After the little flock had been watered all around, Zaidie’s quick eyes spied a bottle of vaseline on the wash-stand. It had been left there by mistake. All those things were generally put away in a little medicine closet, safely out of the children’s reach. It was quite a good-sized jar, and entirely full. Zaidie took out the cork.
“I think I’ve got a sore spot on me somewhere,” she said, feeling carefully all over her face. “I think I need some vasling on it. Do you see a sore spot on me, Helen?”
Helen looked, but could not find any place that seemed to need vaseline, even after the closest study of Zaidie’s round, satin-cheeked little face.

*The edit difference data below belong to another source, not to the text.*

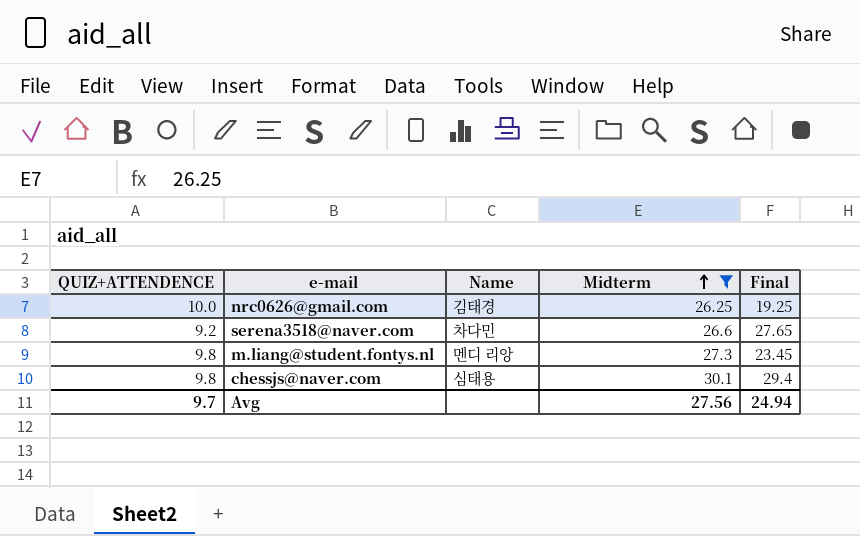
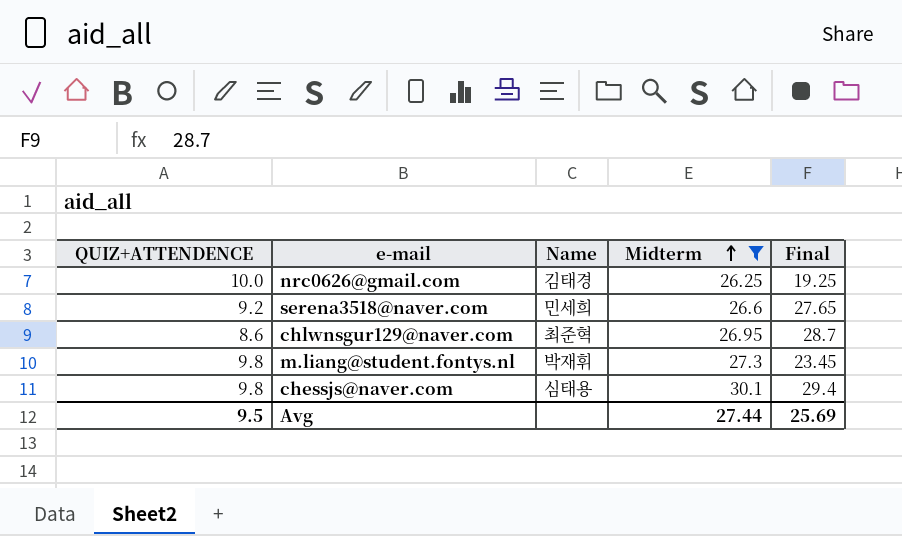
serena3518@naver.com | Name: 차다민 -> 민세희
row chlwnsgur129@naver.com: none -> 8.6 | 최준혁 | 26.95 | 28.7
m.liang@student.fontys.nl | Name: 멘디 리앙 -> 박재휘
Avg | QUIZ+ATTENDENCE: 9.7 -> 9.5
Avg | Midterm: 27.56 -> 27.44
Avg | Final: 24.94 -> 25.69

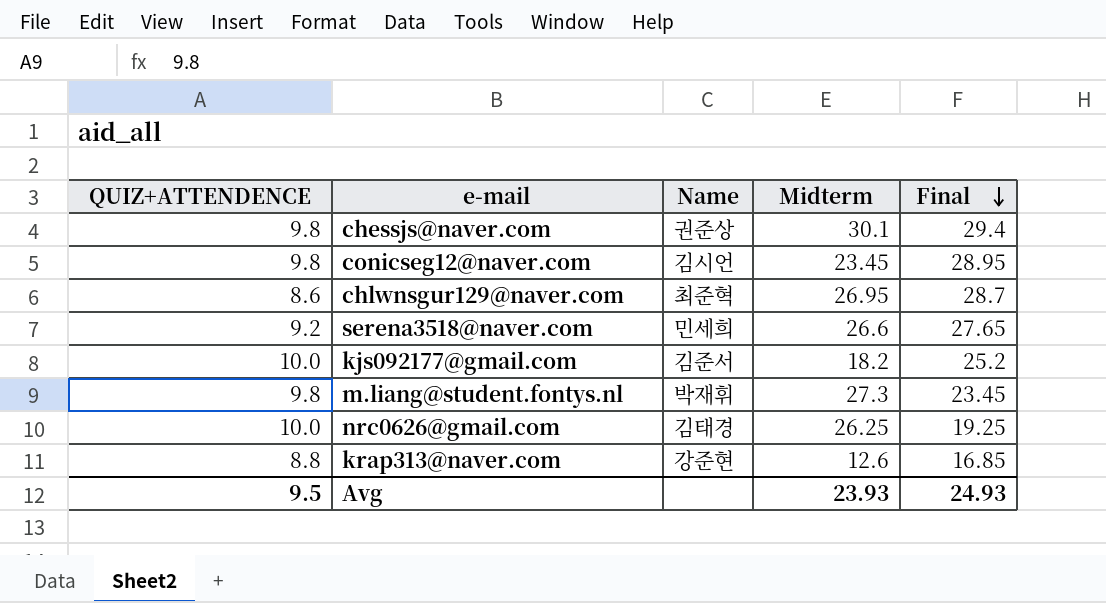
filter: Midterm >= 26.25 -> none
row order: Midterm ascending -> Final descending
chessjs@naver.com | Name: 심태용 -> 권준상
Avg | Midterm: 27.44 -> 23.93
Avg | Final: 25.69 -> 24.93

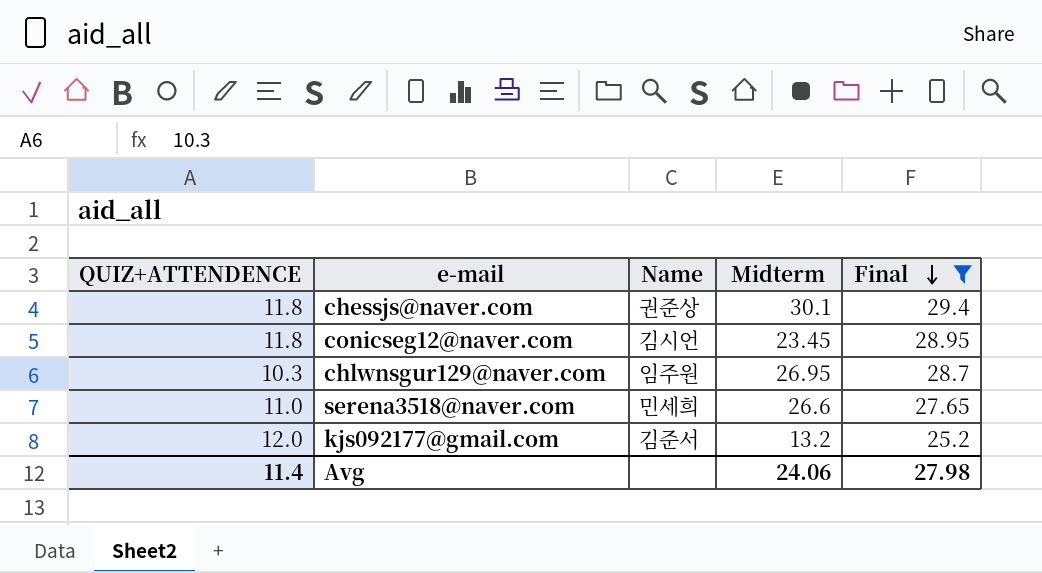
filter: none -> Final >= 25.2
chessjs@naver.com | QUIZ+ATTENDENCE: 9.8 -> 11.8
conicseg12@naver.com | QUIZ+ATTENDENCE: 9.8 -> 11.8
chlwnsgur129@naver.com | QUIZ+ATTENDENCE: 8.6 -> 10.3
chlwnsgur129@naver.com | Name: 최준혁 -> 임주원
serena3518@naver.com | QUIZ+ATTENDENCE: 9.2 -> 11.0
kjs092177@gmail.com | QUIZ+ATTENDENCE: 10.0 -> 12.0
kjs092177@gmail.com | Midterm: 18.2 -> 13.2
Avg | QUIZ+ATTENDENCE: 9.5 -> 11.4
Avg | Midterm: 23.93 -> 24.06
Avg | Final: 24.93 -> 27.98

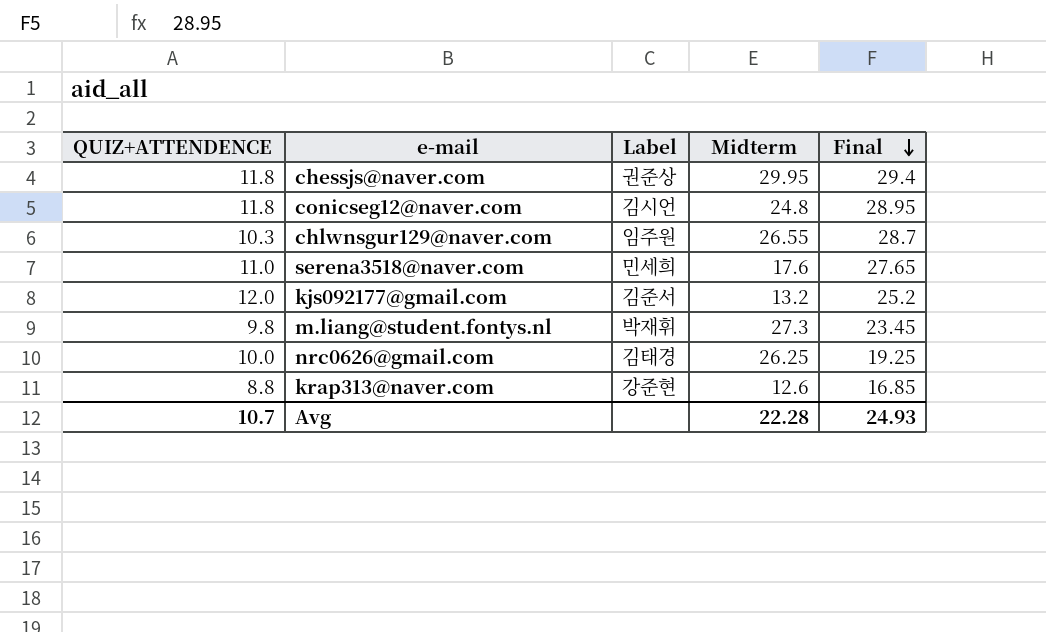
filter: Final >= 25.2 -> none
column name: Name -> Label
chessjs@naver.com | Midterm: 30.1 -> 29.95
conicseg12@naver.com | Midterm: 23.45 -> 24.8
chlwnsgur129@naver.com | Midterm: 26.95 -> 26.55
serena3518@naver.com | Midterm: 26.6 -> 17.6
Avg | QUIZ+ATTENDENCE: 11.4 -> 10.7
Avg | Midterm: 24.06 -> 22.28
Avg | Final: 27.98 -> 24.93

“Put it on anywhere,” she advised. “Perhaps it may get sore, and then the vasling will be already on.”
Smearing vaseline all over Zaidie’s face led, of course, to bedaubing Helen and Kenneth, also, with a liberal plaster of the sticky stuff.
“Doesn’t it stay on beautifully? Let’s paint the bathroom with it?” suggested Zaidie, “and make it all pretty. We can take our teeth-brushes.”
This idea was an inspiration. In a moment, arming themselves with their tooth-brushes, the children fell energetically to work. In five minutes the bathroom was a perfect bower of vaseline, and the small workers were sticky from head to foot.
Meanwhile Marjorie read on, obliviously.
“Doesn’t it make the room look beautiful?” cried Zaidie, rapturously. “I guess ’Liza’ll be pleased when she sees how pretty we’ve made it. And see the wood, too. It shines splendidly.”
Here an unguarded flourish on Kenneth’s part left a long smear of vaseline on Zaidie’s short, smooth locks.